C'est arrivé aujourd'hui, par Sylvie Albert

 

mots croisés

Piste d’écriture : narration d’une rencontre, avec un lieu, un être, un milieu… quelque chose d’inattendu, de loufoque, mais qui, peut-être étrangement, va constituer une chance.

C’est arrivé aujourd’hui

Tous les matins, elle suit le même rituel : réveil à 9 heures, prélassement au chaud entre les draps pendant une bonne demi-heure, puis toilette de chat. Une fois ses lunettes posées sur son nez, la journée peut commencer : tout prend alors un contour net, faisant reculer ses propres zones d’ombre. Un pantalon, un pull, assortis ou non, des chaussettes épaisses, des boucles d’oreille, toujours les mêmes, et les doigts dans les cheveux pour tenter de dompter sa crinière courte. Pas de pensées particulières durant ces préparatifs, elle fonctionne en mode automatique. Le chocolat en poudre dans le lait chaud, les tartines, le regard dirigé vers sa grille de mots fléchés, les mouvements de la main et du stylo, puis le mug et la cuillère dans le lave-vaisselle.
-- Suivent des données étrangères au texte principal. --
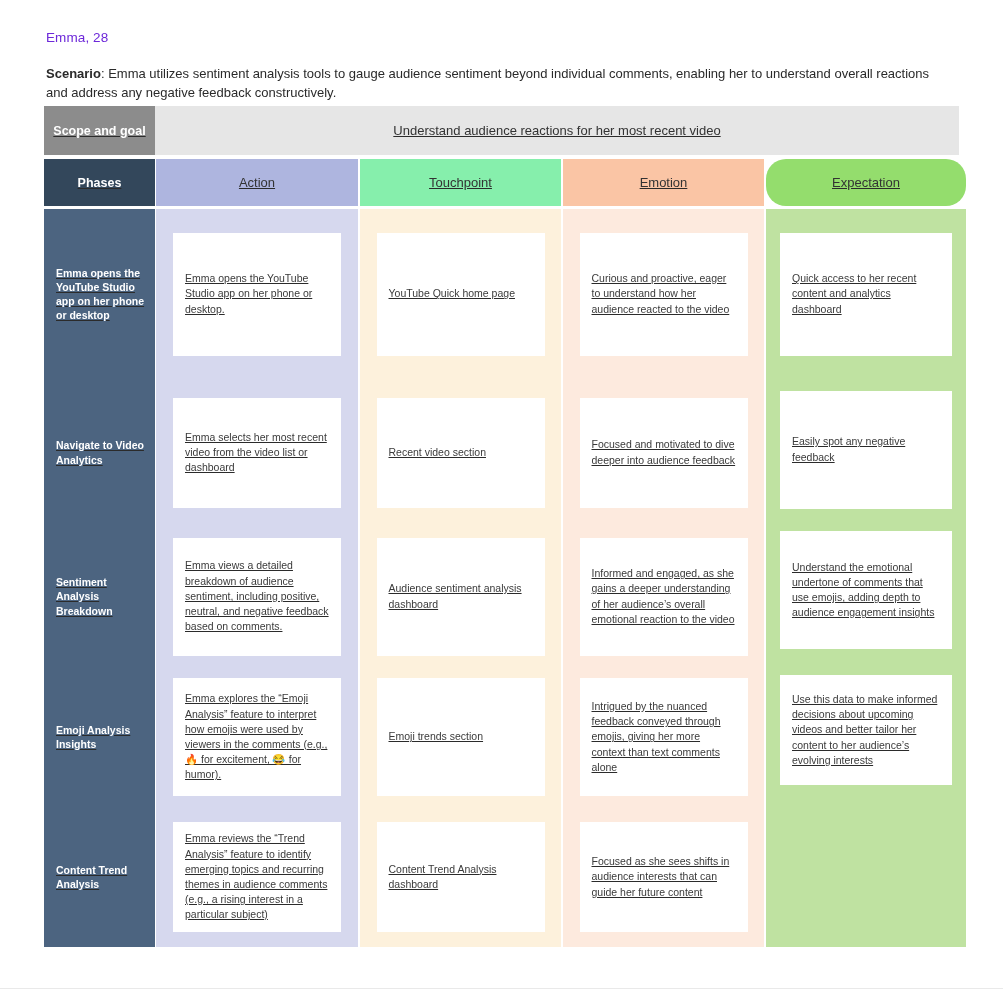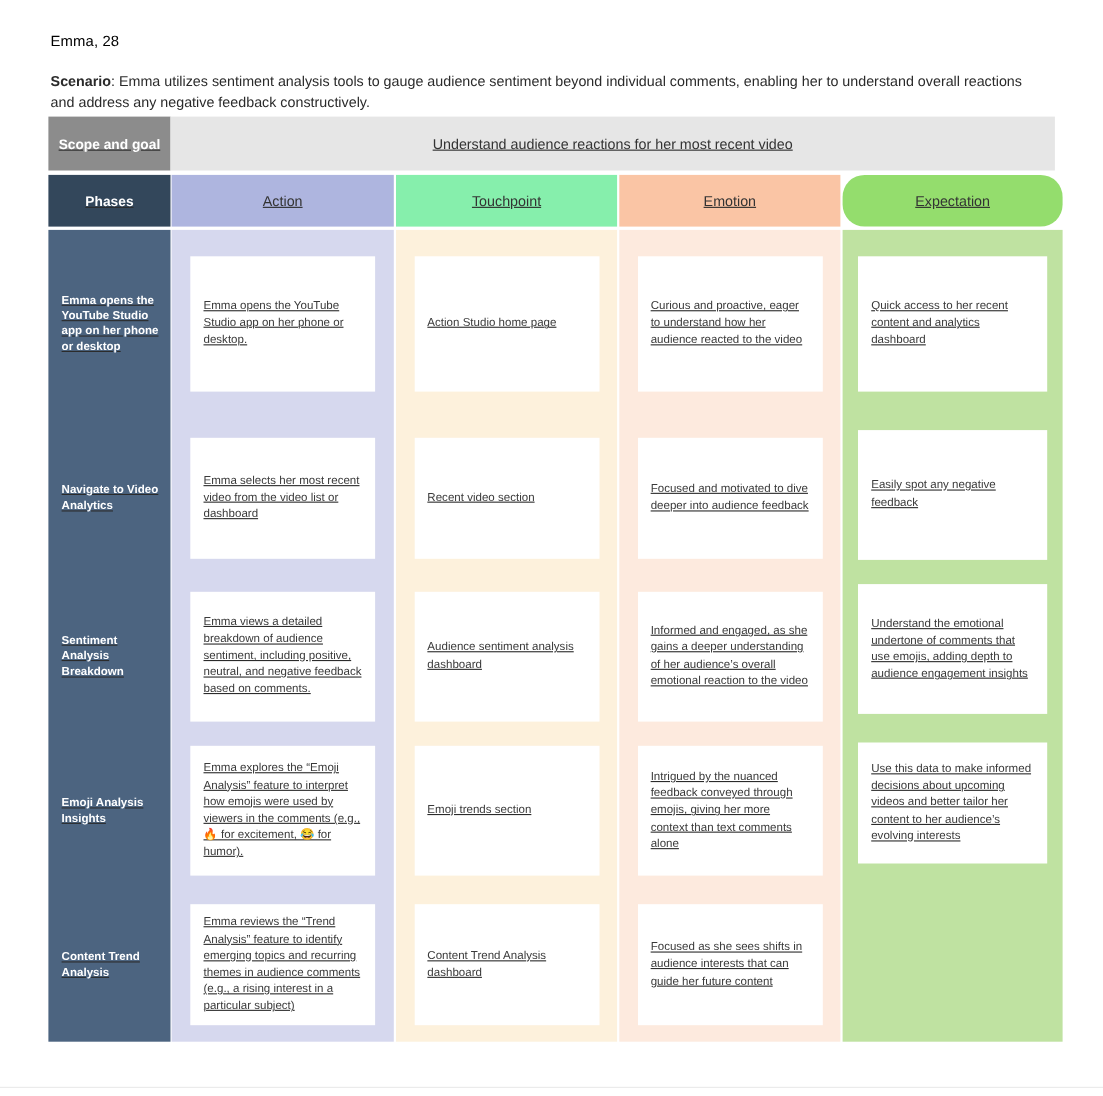"Emma, 28" .persona-name { color: #000000 -> #6d28d9 }
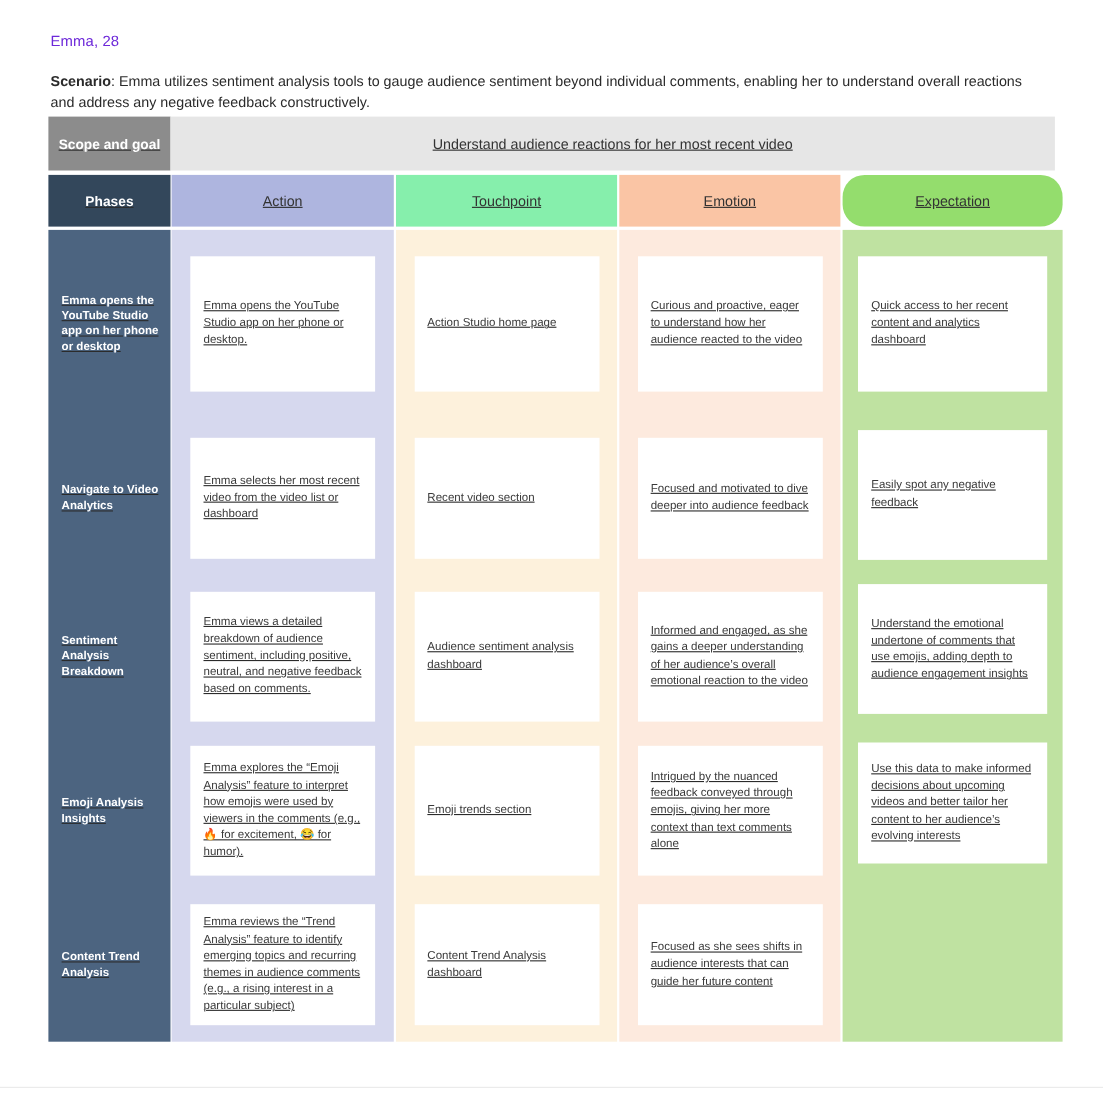"Action Studio home page" span.card-text { text: Action Studio -> YouTube Quick }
Aujourd’hui pas plus qu’un autre jour elle ne s’interroge sur ce qu’elle va faire de sa journée, ni ne la planifie. La grille de ce matin était facile, elle s’en accorde une seconde. Cela va la faire sortir de chez elle sur le coup des 11 heures, ce qui est encore dans le créneau habituel. Une fois le stylo posé, elle se dirige vers l’entrée, prend son blouson préféré, enfile ses chaussures confortables et se risque sur le perron. Zut, il pleut, elle a oublié de regarder le temps qu’il faisait. Elle troque son blouson contre sa grosse veste à capuche, et ressort. Ses pas aujourd’hui la guident vers le nord du quartier. Elle salue le fleuriste, évite quelques enfants en trottinette – tiens, on doit être mercredi –, s’écarte pour laisser passer une vieille dame avec son trolley. Puis elle avance en regardant ses pieds, en prenant pleinement conscience de son pas sur le sol, de sa présence dans cette rue, du volume d’air qu’elle déplace en marchant, de la vie qui est en elle mais qui n’arrive pas à s’exprimer. Les gouttes de plus en plus serrées, de plus en plus fortes, ne la troublent pas. Elle se retrouve bientôt seule sur l’avenue et décide de traverser le square. Également vide. L’humidité finit par traverser sa veste, il vaut mieux rentrer si elle veut rester en pleine forme pour se promener les jours prochains.

Tiens, une nouvelle boulangerie à la sortie du square, elle entre y acheter un pain au chocolat ; c’est le produit à tester pour s’assurer de la valeur du nouvel artisan. Puis elle prend le chemin du retour, aussi lentement que tout à l’heure. Arrivée au bout de sa rue, elle aperçoit une masse rouge au niveau de son perron. Ou plutôt une masse constituée de deux parties, une moyenne et une plus petite. Son pas s’accélère alors légèrement. Les masses sont enveloppées de tissu imperméable, avec capuches, ce sont deux personnes. C’est vrai que son perron est le seul à être abrité, pas étonnant qu’elles y aient trouvé refuge. Elle hésite, change de trottoir, passe une première fois en faisant comme si de rien n’était, puis revient. Elle ne va pas rester dehors à se mouiller parce qu’elle ne veut voir personne, si ? Lorsqu’elle s’approche, deux visages pleins d’espoir se lèvent vers elle. Elle leur adresse rapidement un rictus qui se veut être un sourire, les contourne, et ouvre sa porte. Elle entre, suivie par les deux regards, puis ferme la porte derrière elle. Elle met sa veste à sécher, et ce faisant sent le pain au chocolat dans l’une des poches. Elle retourne vers la porte d’entrée, l’ouvre et demande :

-       Que faites-vous là ?

La plus grande des petites filles, car ce sont en fait des petites filles, lui répond dans une langue inconnue. Elle sent la peur dans l’intonation de la gamine. Elle s’écarte, ouvre la porte en grand et leur fait signe d’entrer. Les petites hésitent, échangent un regard, puis se lèvent en même temps. Elles s’arrêtent dans l’entrée, n’osant aller plus loin, par crainte de mouiller le sol ou par simple timidité. Elle leur fait signe de la suivre, et les amène dans la cuisine, dont le sol en pierre ne craint rien. Elle leur enlève leur imperméable et leur tend le pain au chocolat. En souriant vraiment. Pour la première fois depuis des mois, quelqu’un semble avoir besoin d’elle, du moins dans l’immédiat. Elle va leur cuisiner quelque chose, puis s’occupera de savoir qui elles sont, d’où elles viennent, et pourquoi elle les a trouvées devant chez elle. Est-ce un hasard ?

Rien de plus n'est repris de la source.